I have plucked a minute fraction from larger programmatic areas of aging; HIV/AIDS; children, youth and families; end-of-life issues; disability issues; lesbian, gay, bisexual and transgender issues, ethnic-minorities issues and minority fellowships; socioeconomic status, violence prevention; women issues; and work, stress and health. Each of these areas has multiple activities, products and achievements to flaunt.

To have an impact on each of these areas, we work with scores of professional organizations and agencies (e.g., Centers for Disease Control and Prevention, National Institutes of Health, National Institute for Occupational Safety and Health, National Institute of Justice, National Association for the Education of Young Children, National Coalition on Mental Health and Aging). The strength and size of our organization helps us unite with other major organizations and agencies and secure outside funding to execute the programs we develop.

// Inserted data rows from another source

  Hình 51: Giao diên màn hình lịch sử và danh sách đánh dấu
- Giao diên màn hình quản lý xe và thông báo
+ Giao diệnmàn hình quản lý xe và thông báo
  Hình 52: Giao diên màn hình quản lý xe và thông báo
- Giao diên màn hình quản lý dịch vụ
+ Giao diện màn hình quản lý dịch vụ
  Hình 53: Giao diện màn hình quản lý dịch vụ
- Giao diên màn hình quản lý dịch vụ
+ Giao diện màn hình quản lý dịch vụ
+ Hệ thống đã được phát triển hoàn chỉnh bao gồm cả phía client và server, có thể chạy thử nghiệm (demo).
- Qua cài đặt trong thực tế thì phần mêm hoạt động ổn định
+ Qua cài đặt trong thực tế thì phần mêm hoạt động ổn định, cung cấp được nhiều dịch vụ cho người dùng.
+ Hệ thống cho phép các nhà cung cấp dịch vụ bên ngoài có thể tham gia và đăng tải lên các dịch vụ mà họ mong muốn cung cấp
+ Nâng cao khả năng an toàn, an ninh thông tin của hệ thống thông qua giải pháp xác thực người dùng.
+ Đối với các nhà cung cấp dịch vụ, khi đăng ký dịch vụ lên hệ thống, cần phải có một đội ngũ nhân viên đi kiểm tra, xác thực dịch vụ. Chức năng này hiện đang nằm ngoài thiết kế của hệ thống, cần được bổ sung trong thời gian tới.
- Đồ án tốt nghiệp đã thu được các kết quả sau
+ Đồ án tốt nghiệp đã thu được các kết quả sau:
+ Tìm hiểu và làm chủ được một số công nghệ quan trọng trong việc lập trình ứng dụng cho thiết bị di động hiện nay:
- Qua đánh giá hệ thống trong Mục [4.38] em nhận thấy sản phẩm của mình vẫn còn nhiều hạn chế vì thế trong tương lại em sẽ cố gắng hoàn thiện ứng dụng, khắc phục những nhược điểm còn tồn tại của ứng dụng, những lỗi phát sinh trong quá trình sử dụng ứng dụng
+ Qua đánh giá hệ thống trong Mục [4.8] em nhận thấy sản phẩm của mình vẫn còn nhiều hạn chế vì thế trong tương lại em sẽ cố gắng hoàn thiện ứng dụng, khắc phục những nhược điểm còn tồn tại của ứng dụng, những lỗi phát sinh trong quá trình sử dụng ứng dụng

Perhaps my adolescent idealism does not become my age, but I am delighted with the concrete efforts of our profession to make lives better, to reduce pain and discomfort, to attack stereotypes and discrimination, and to provide opportunities to individuals who would not otherwise have them. Each day, APA lights one candle after another where there is darkness. All of this results from our membership--the diversity and scope of the organization provides many APA members and staff who work on committees, sift through the findings, prepare the products, decide how to frame and deliver messages, and design interventions. I mention this to you because I have been fortunate to have a front-row seat for several months now to see our work in action. I believe it is a duty of our profession to ask whether we could do more and make more of a difference for our members and the public. Yet, the questioning should never lose sight of or unwittingly dismiss the remarkable work we are doing and the impact we are having on several quarters of society.